Cytokines are small secreted proteins serving as vital mediators that mediate the host immune responses. Transcription and post-transcription play a critical role in cytokine expression through the regulation of message RNA (mRNA) cytoplasmic localization, translation initiation and decay. Researches have been conducted to reveal regulatory mechanisms of cytokines production in cells involved in cancer. AU-rich element (ARE) can regulate the degradation and translation of mRNA by connecting with specific ARE binding proteins.
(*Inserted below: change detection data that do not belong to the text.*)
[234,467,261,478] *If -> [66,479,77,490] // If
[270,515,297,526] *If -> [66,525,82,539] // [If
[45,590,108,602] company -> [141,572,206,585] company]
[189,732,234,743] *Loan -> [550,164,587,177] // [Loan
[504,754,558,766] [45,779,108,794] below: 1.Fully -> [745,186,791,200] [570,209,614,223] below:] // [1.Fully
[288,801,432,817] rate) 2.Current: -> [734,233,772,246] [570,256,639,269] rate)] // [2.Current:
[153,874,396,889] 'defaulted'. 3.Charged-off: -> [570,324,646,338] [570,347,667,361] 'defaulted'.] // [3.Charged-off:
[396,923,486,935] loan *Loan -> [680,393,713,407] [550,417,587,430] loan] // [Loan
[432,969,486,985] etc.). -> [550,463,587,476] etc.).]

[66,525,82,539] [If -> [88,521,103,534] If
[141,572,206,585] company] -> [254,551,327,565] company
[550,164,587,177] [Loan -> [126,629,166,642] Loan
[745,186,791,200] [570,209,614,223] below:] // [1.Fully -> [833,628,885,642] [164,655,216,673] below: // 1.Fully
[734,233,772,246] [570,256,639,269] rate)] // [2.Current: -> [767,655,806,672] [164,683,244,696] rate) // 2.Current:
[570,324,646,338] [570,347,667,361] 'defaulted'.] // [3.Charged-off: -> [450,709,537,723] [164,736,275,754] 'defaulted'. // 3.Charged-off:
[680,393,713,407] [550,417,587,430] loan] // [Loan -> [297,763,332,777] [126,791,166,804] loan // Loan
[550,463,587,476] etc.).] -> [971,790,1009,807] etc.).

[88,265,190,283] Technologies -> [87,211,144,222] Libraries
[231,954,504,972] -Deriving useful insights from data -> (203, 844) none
It is now clear that tristetraprolin (TTP), as the most common ARE binding protein, negatively regulates many aspects of the cytokines through binding to the AREs in the 3'-untranslated region (3'UTR) of mRNA. Furthermore, some certain cytokines have an impact on TTP expression and function. Therefore, the cross-regulation between cytokines and TTP has come into sight. The complicated regulatory networks between cytokines and TTP are closely related to tumorigenesis. In this review, we summarize specific regulatory mechanisms of cytokine mRNAs. We focus on how TTP negatively regulates inflammatory and oncogenic cytokines expression after combining with AREs, we also pay attention to some cytokines mediating the expression of TTP and their cross-talk in various cancers in detail.